Try it:
Leave out the pictures, and copy exactly the lines from the line with "邹照瑞 | 专业: 材料科学与工程 -> 光学" through the last line of the data below.

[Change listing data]
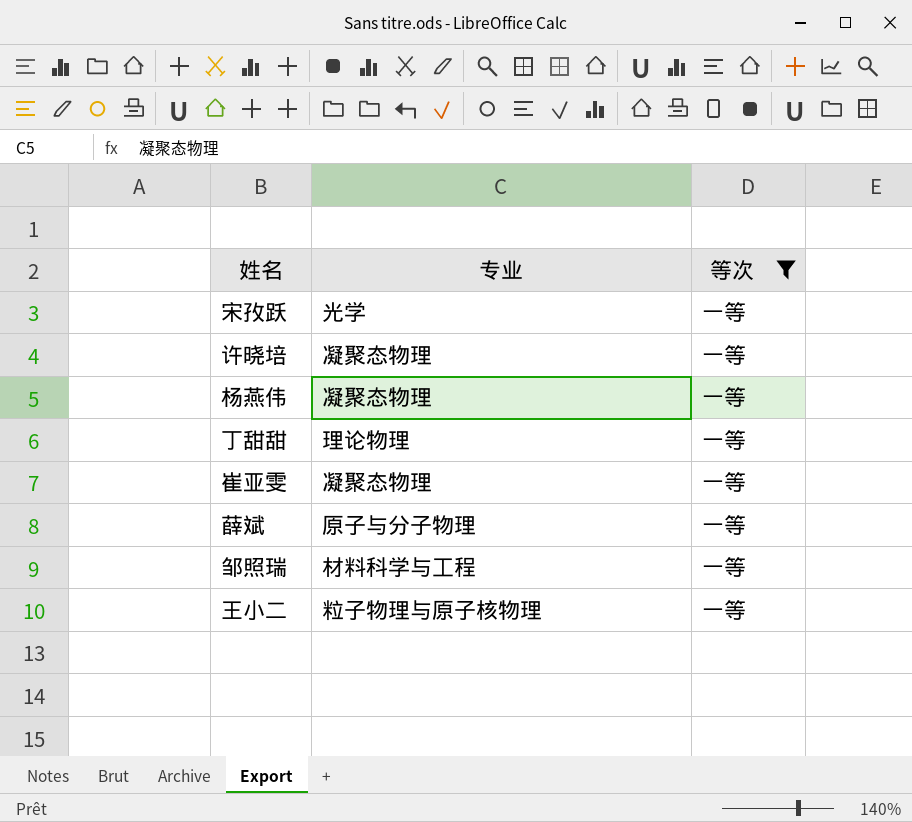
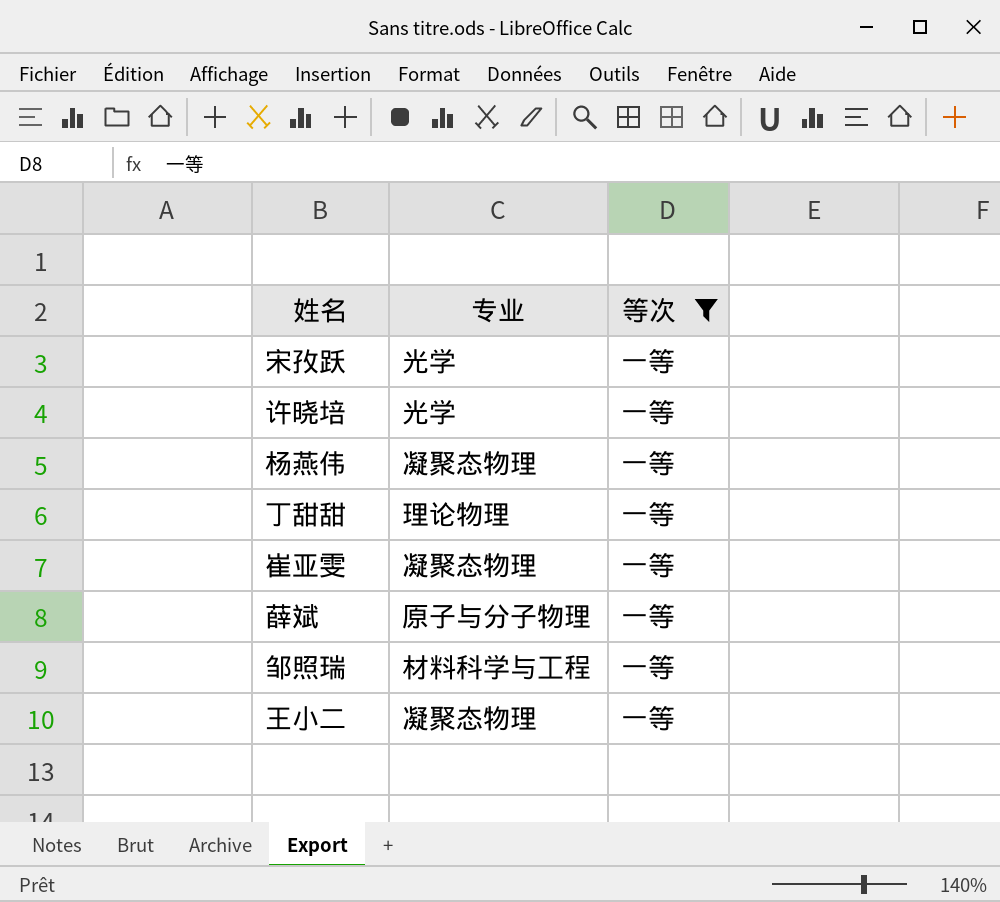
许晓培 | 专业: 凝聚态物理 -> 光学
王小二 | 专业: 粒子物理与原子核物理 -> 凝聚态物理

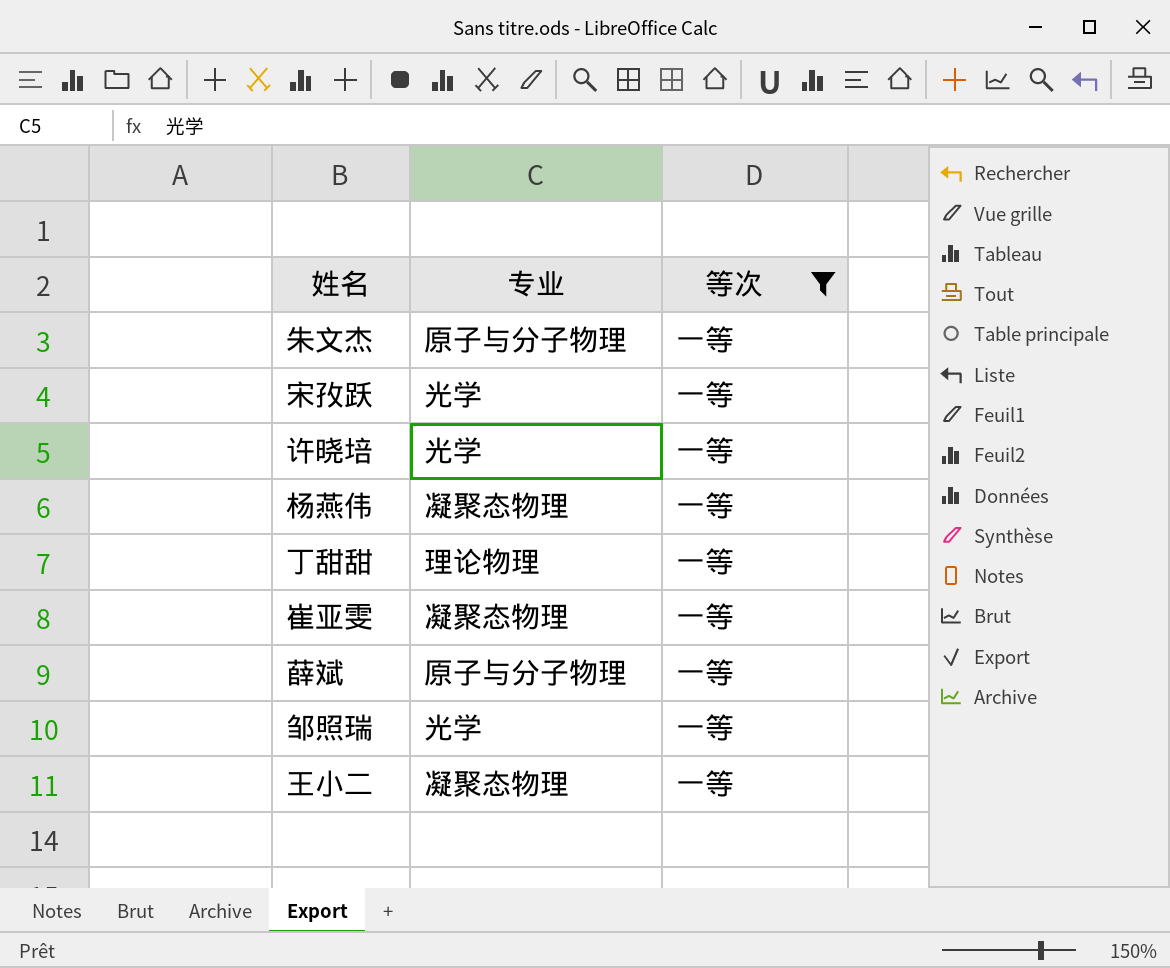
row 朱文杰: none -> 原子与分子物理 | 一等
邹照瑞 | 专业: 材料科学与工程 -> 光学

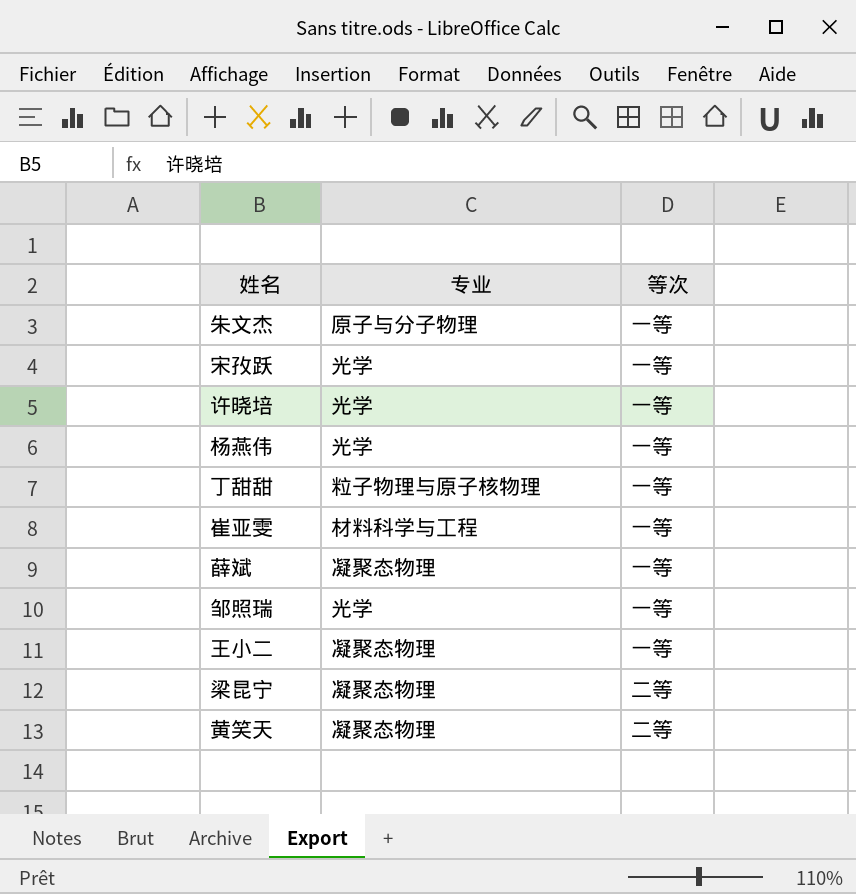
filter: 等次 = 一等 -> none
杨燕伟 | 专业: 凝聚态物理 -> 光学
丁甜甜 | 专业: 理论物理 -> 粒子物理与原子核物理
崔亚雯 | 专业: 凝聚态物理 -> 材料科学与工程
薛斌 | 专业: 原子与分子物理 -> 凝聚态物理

Written answer:
邹照瑞 | 专业: 材料科学与工程 -> 光学

filter: 等次 = 一等 -> none
杨燕伟 | 专业: 凝聚态物理 -> 光学
丁甜甜 | 专业: 理论物理 -> 粒子物理与原子核物理
崔亚雯 | 专业: 凝聚态物理 -> 材料科学与工程
薛斌 | 专业: 原子与分子物理 -> 凝聚态物理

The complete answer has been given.